I have just upgraded from Win 8.1 to win 10. I now cannot connect the server.
Many other clients continue to connect from my local network and from other networks. All are running win 7 or win 8.
I have not changed anything in my client .ovpn
I have uninstalled the TAP-Windows Adaptor V9 and then re-installed again with OpenVPN
Here is the log:
Tue Oct 20 07:48:32 2015 us=585384 Current Parameter Settings:
Tue Oct 20 07:48:32 2015 us=585384 config = 'osprey.ovpn'
Tue Oct 20 07:48:32 2015 us=585384 mode = 0
Tue Oct 20 07:48:32 2015 us=585384 NOTE: --mute triggered...
Tue Oct 20 07:48:32 2015 us=585384 282 variation(s) on previous 3 message(s) suppressed by --mute
Tue Oct 20 07:48:32 2015 us=585384 OpenVPN 2.3.8 x86_64-w64-mingw32 [SSL (OpenSSL)] [LZO] [PKCS11] [IPv6] built on Aug 4 2015
Tue Oct 20 07:48:32 2015 us=585384 library versions: OpenSSL 1.0.1p 9 Jul 2015, LZO 2.08
Enter Management Password:
Tue Oct 20 07:48:32 2015 us=586385 MANAGEMENT: TCP Socket listening on [AF_INET]127.0.0.1:25340
Tue Oct 20 07:48:32 2015 us=586385 Need hold release from management interface, waiting...
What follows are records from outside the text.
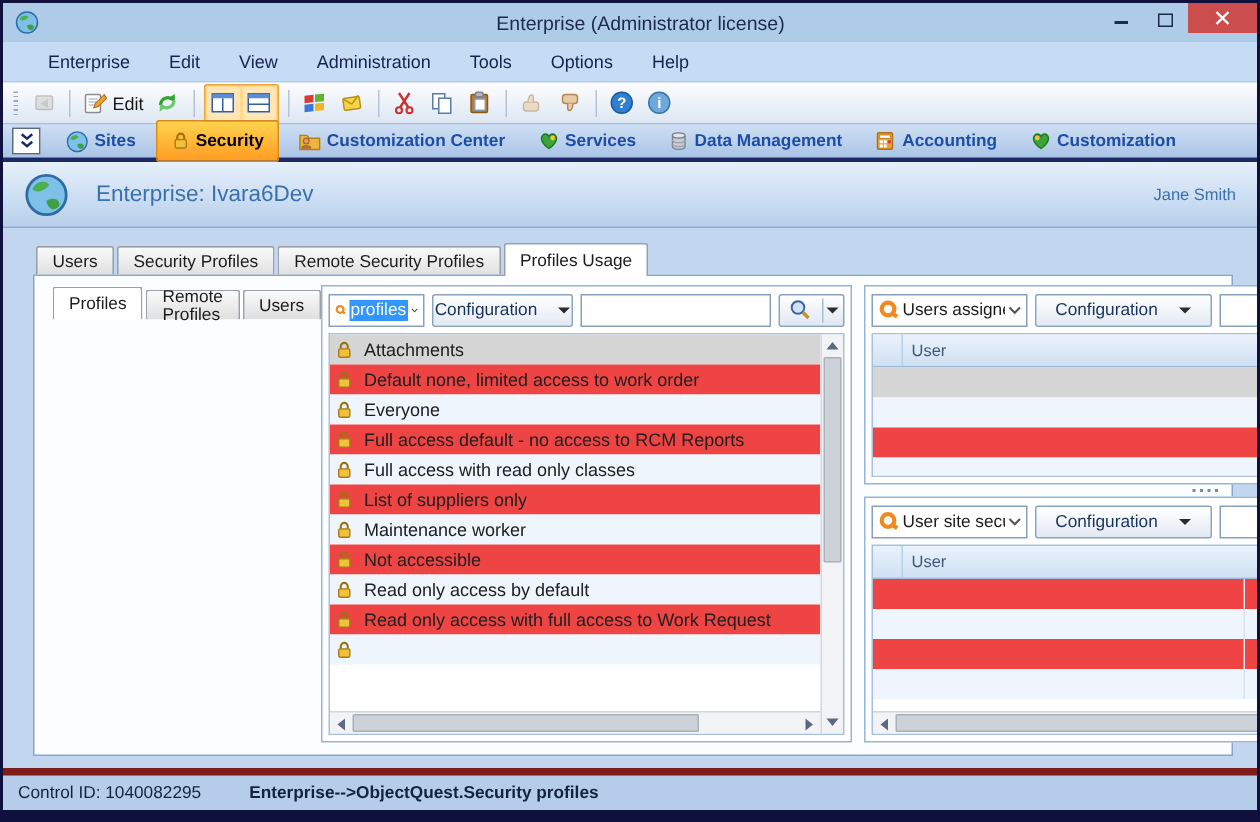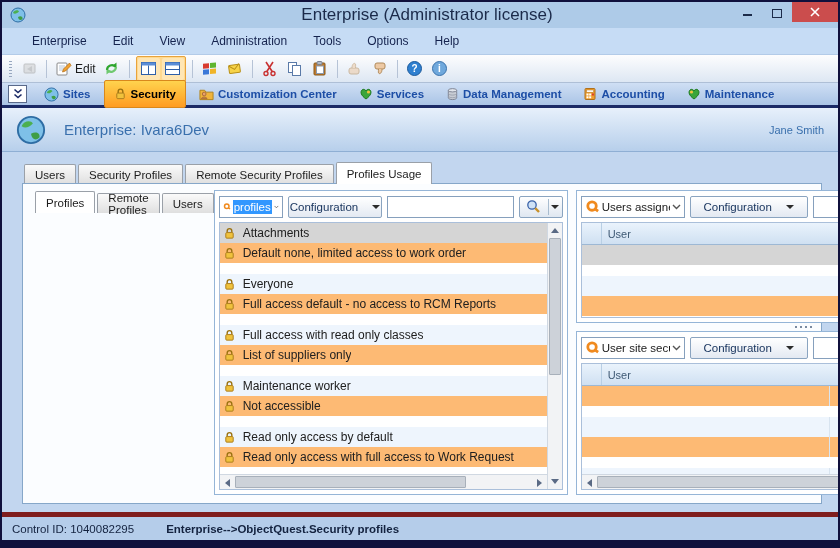"Enterprise (Administrator license)" .tb-title { font-size: 17px -> 13px }
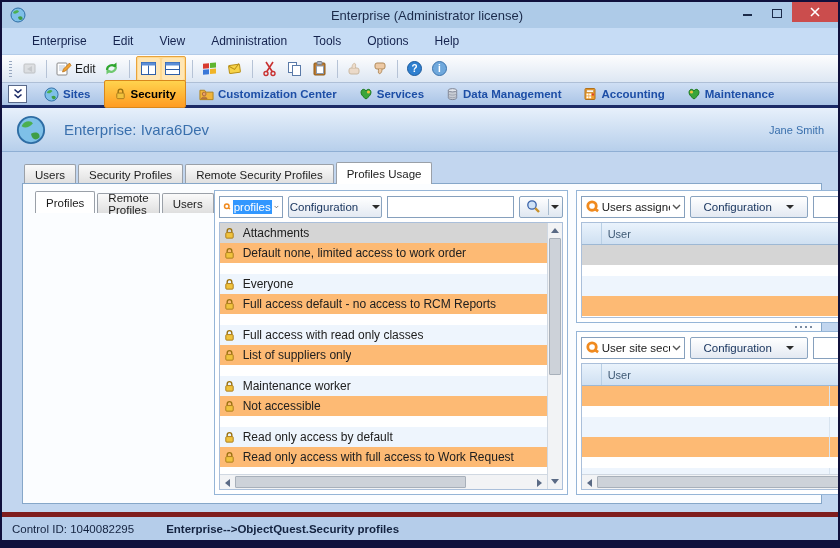"Maintenance" span { text: Maintenance -> Customization }
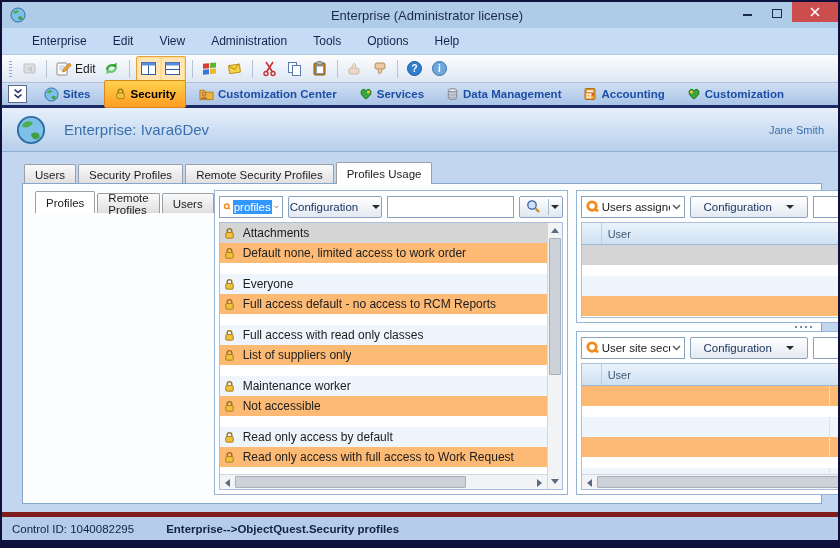"Default none, limited access to" .grow { background: #fdba74 -> #ef4444 }
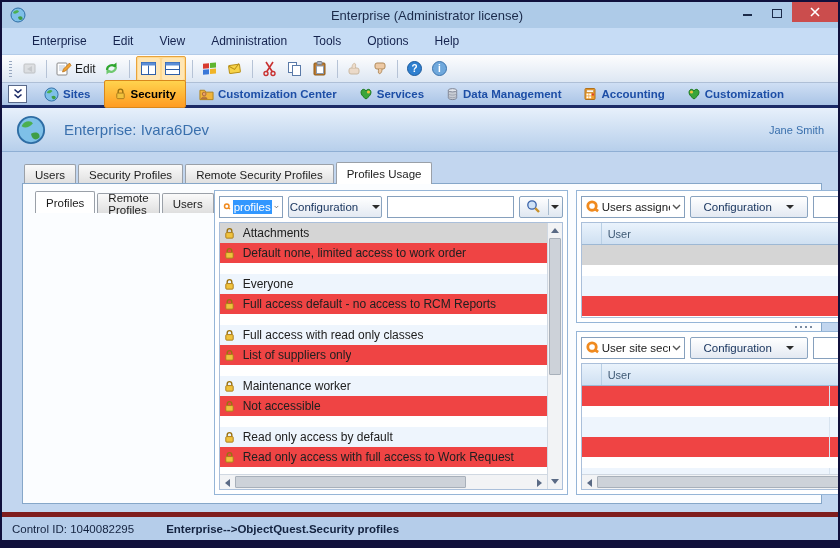"Everyone" .grow.alt { margin-top: 11px -> none }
Tue Oct 20 07:48:33 2015 us=73629 MANAGEMENT: Client connected from [AF_INET]127.0.0.1:25340
Tue Oct 20 07:48:33 2015 us=177676 MANAGEMENT: CMD 'state on'
Tue Oct 20 07:48:33 2015 us=177676 MANAGEMENT: CMD 'log all on'
Tue Oct 20 07:48:33 2015 us=188684 MANAGEMENT: CMD 'hold off'
Tue Oct 20 07:48:33 2015 us=191687 NOTE: --mute triggered...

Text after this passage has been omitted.